Diving Into the Future
Johns Hopkins All Children’s started its Health Informatics Core in 2016. The hospital is making a broad effort to attract scientists, research assistants and informaticians—physicians trained in biomedical informatics—with the vision of becoming a leader in the field.
Part of that effort was recruiting Rehman, an early adopter about 20 years ago of electronic medical records who saw the potential in using the data collected for higher-level analysis. Rehman joined Johns Hopkins All Children’s in April 2017. Previously, he started the first biomedical informatics group in anesthesia and the critical care unit at The Children’s Hospital of Philadelphia.
“‘Big data’ is the big buzzword now,” Rehman says. “My teams found success in data analytics before it became popular.”
Ghazarian already has systems in place to manage clinical, financial and other data and analysis for the whole organization. The hospital recently launched DataLine, a streamlined process for all staff to request data and analytics on operations and administration, patient care, quality improvement, research or outreach/advocacy. Johns Hopkins All Children’s also is implementing its Enterprise Data Warehouse, a single platform to create patient records that aggregate everything from electronic medical, financial, patient satisfaction, affiliate and other records to allow more precise analysis.

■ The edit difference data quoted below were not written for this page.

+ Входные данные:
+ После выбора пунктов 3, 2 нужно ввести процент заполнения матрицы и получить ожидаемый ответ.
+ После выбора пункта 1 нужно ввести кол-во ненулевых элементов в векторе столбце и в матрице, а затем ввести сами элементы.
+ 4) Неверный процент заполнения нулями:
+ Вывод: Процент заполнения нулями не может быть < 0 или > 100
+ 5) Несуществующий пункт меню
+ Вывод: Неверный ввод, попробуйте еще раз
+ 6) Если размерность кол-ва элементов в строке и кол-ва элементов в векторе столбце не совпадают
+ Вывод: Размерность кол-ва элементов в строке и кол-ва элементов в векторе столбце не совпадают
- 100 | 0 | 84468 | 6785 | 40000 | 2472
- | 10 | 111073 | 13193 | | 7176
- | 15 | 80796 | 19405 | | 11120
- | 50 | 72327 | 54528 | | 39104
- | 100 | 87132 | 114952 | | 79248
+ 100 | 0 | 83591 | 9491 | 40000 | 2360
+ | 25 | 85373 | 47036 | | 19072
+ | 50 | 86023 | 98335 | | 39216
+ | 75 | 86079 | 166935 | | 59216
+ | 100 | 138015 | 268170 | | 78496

"Johns Hopkins All Children’s is changing in a dynamic way," Ghazarian says. "Everyone is in a state of growth right now, so your expectations have to be fluid and your finger kept on the pulse."
Transforming Children’s Lives
The potential for advances in health care based on harnessing data is enormous. Improvements made in pediatric care could save a life or alter the course of a person’s health over a lifetime.
“The holy grail of development that we're looking for in the future is to spot patients who are trending toward critical conditions before it is apparent,” Rehman says. “The data warehouse platform and the algorithms running on it in real time will make this a reality in the future.”
Rehman was ahead of the curve as an early adopter of data analysis. He sees only great things ahead for the field and for Johns Hopkins All Children’s.
“I think we’re just at the very early phase of big data, visual analytics and machine learning,” Rehman says. “There are not many hospitals that have the vision to invest into this. Visual analytics and machine learning are going to be a core competence of Johns Hopkins All Children’s Hospital and help it become one of the premier institutions in the country.”
This story first appeared in Leading Care magazine.